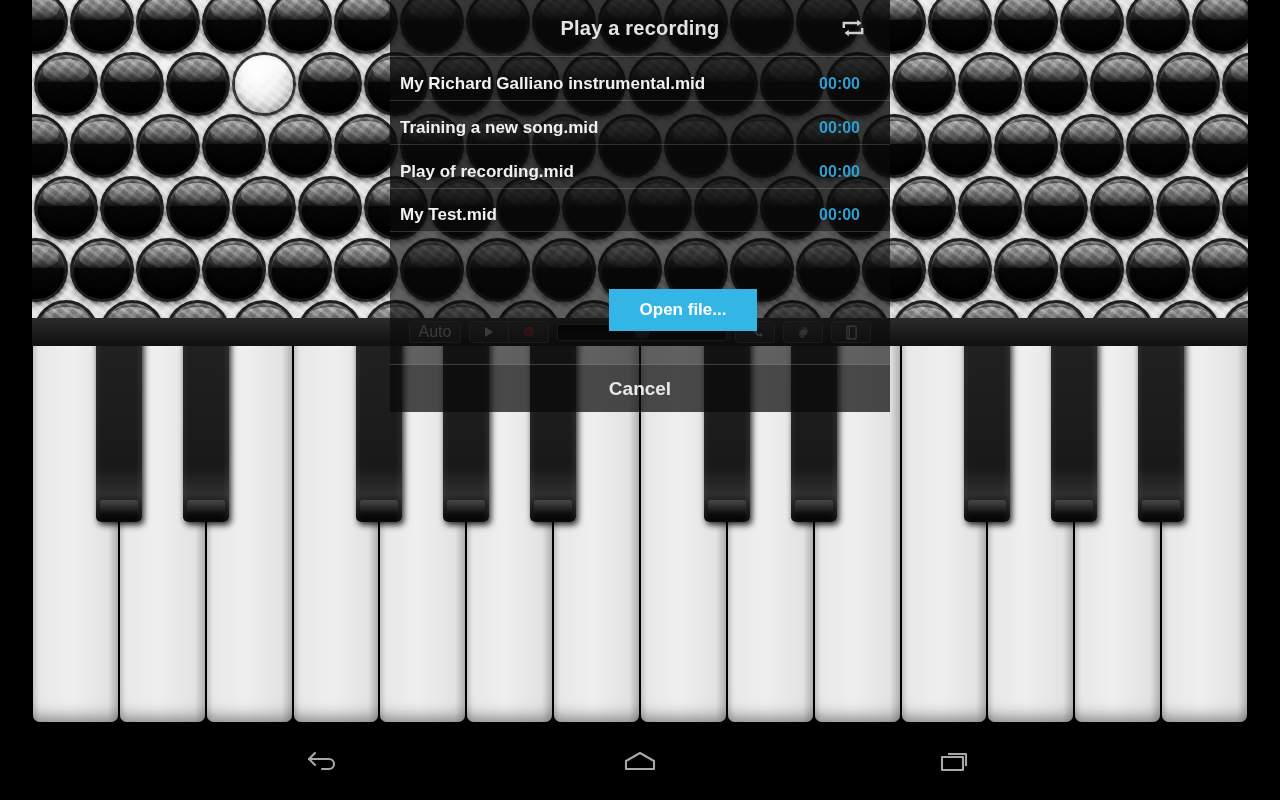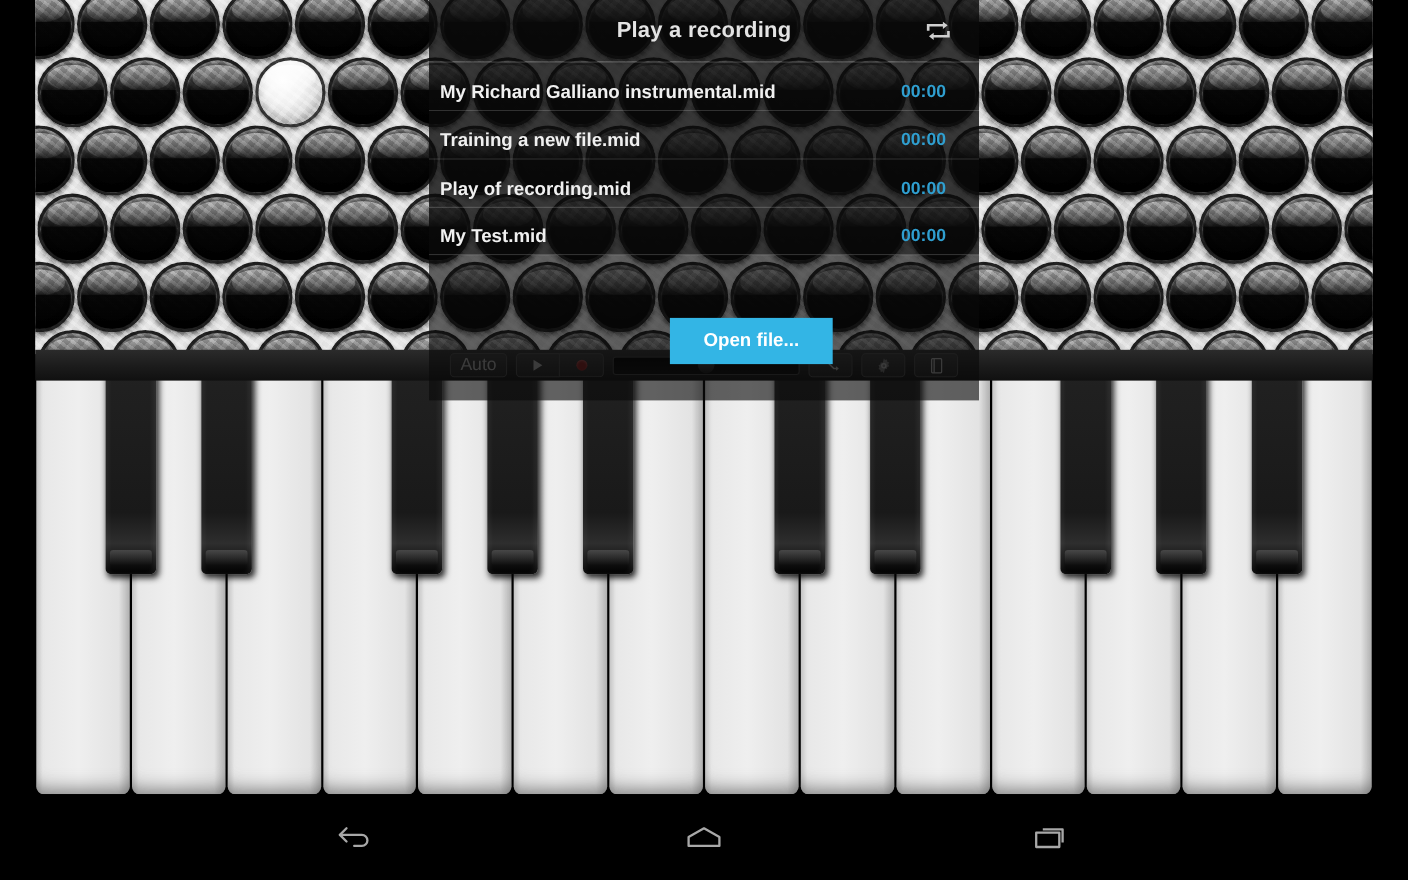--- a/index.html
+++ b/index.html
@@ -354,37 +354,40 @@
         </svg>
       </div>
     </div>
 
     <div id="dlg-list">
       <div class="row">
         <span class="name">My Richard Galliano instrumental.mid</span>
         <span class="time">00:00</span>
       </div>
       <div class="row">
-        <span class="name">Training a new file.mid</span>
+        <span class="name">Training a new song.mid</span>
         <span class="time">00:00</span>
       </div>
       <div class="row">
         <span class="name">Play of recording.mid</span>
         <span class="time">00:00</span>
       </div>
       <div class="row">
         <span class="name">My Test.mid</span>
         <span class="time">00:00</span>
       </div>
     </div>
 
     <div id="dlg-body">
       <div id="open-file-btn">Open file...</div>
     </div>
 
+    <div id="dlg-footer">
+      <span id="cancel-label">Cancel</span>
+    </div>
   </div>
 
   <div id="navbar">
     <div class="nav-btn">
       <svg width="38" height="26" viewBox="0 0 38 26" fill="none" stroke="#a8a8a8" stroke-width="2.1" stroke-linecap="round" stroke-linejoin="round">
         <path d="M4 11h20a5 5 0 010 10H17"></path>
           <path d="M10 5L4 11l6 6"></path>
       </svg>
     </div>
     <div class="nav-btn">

——————

WORK ITEM: Copy the entries character for character, excluding any pictures.

REPLY:
--- a/index.html
+++ b/index.html
@@ -354,37 +354,40 @@
         </svg>
       </div>
     </div>
 
     <div id="dlg-list">
       <div class="row">
         <span class="name">My Richard Galliano instrumental.mid</span>
         <span class="time">00:00</span>
       </div>
       <div class="row">
-        <span class="name">Training a new file.mid</span>
+        <span class="name">Training a new song.mid</span>
         <span class="time">00:00</span>
       </div>
       <div class="row">
         <span class="name">Play of recording.mid</span>
         <span class="time">00:00</span>
       </div>
       <div class="row">
         <span class="name">My Test.mid</span>
         <span class="time">00:00</span>
       </div>
     </div>
 
     <div id="dlg-body">
       <div id="open-file-btn">Open file...</div>
     </div>
 
+    <div id="dlg-footer">
+      <span id="cancel-label">Cancel</span>
+    </div>
   </div>
 
   <div id="navbar">
     <div class="nav-btn">
       <svg width="38" height="26" viewBox="0 0 38 26" fill="none" stroke="#a8a8a8" stroke-width="2.1" stroke-linecap="round" stroke-linejoin="round">
         <path d="M4 11h20a5 5 0 010 10H17"></path>
           <path d="M10 5L4 11l6 6"></path>
       </svg>
     </div>
     <div class="nav-btn">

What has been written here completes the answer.